(Task statement):
Please restate the records below verbatim, omitting every image they hold.

(Extracted records):
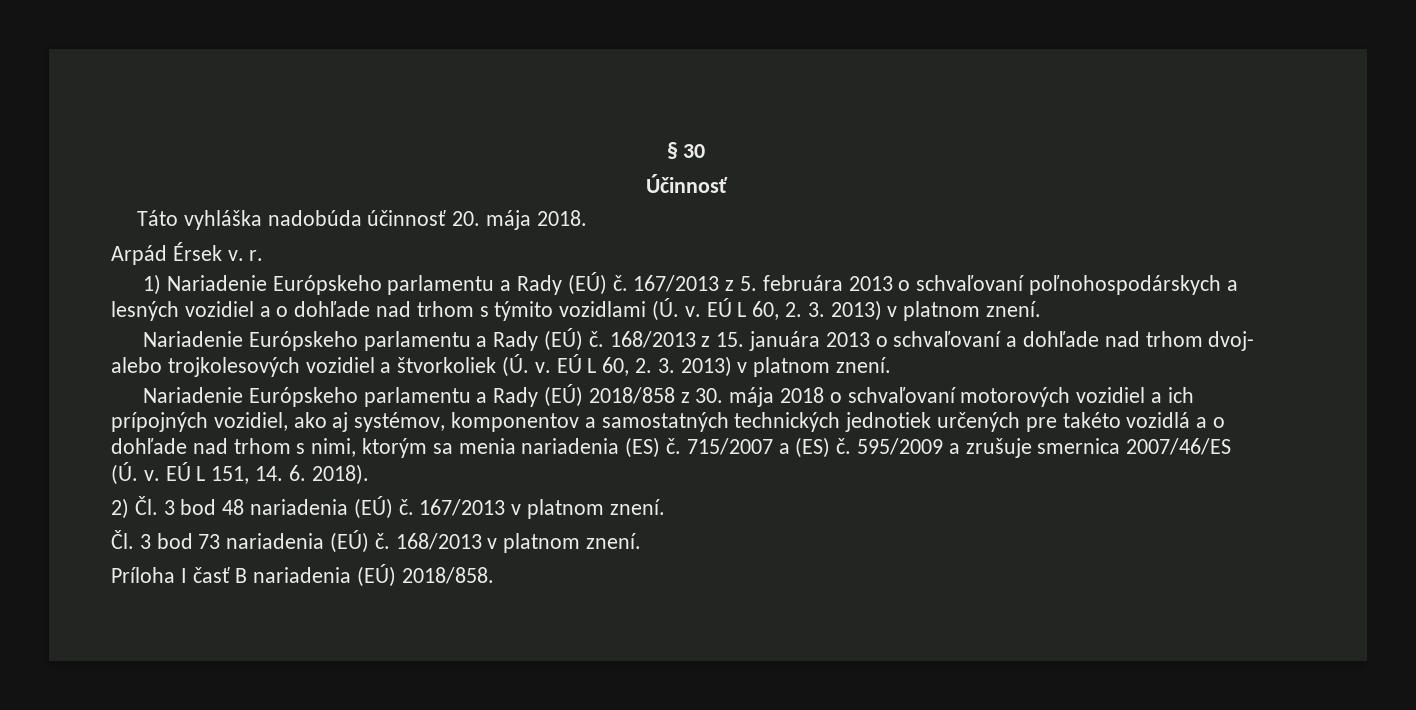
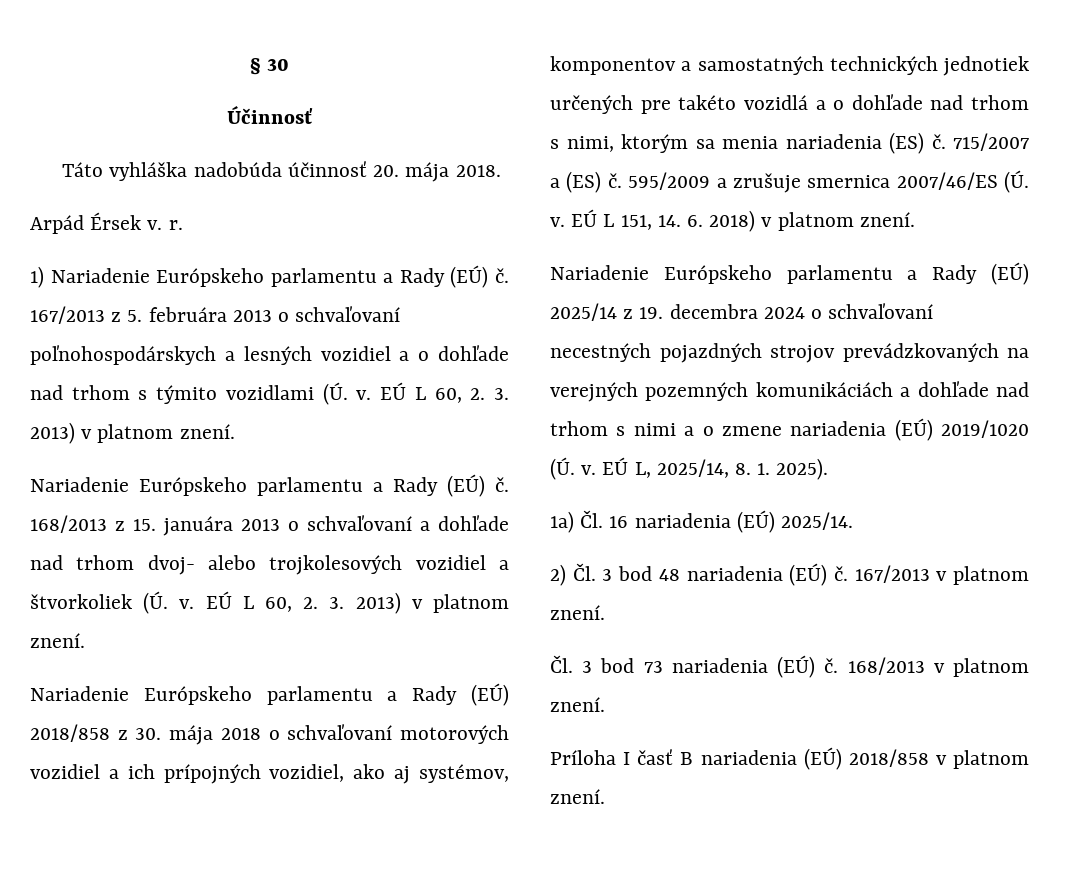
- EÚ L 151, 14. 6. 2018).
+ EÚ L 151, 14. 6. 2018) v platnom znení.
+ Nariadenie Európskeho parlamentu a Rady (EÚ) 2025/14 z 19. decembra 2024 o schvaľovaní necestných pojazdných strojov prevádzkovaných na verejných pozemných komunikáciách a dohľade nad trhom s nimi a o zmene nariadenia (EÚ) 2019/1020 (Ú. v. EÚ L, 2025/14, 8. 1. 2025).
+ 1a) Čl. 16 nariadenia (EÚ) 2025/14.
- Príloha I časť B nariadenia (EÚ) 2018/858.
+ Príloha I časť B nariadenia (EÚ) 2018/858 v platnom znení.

(Your solution):
- EÚ L 151, 14. 6. 2018).
+ EÚ L 151, 14. 6. 2018) v platnom znení.
+ Nariadenie Európskeho parlamentu a Rady (EÚ) 2025/14 z 19. decembra 2024 o schvaľovaní necestných pojazdných strojov prevádzkovaných na verejných pozemných komunikáciách a dohľade nad trhom s nimi a o zmene nariadenia (EÚ) 2019/1020 (Ú. v. EÚ L, 2025/14, 8. 1. 2025).
+ 1a) Čl. 16 nariadenia (EÚ) 2025/14.
- Príloha I časť B nariadenia (EÚ) 2018/858.
+ Príloha I časť B nariadenia (EÚ) 2018/858 v platnom znení.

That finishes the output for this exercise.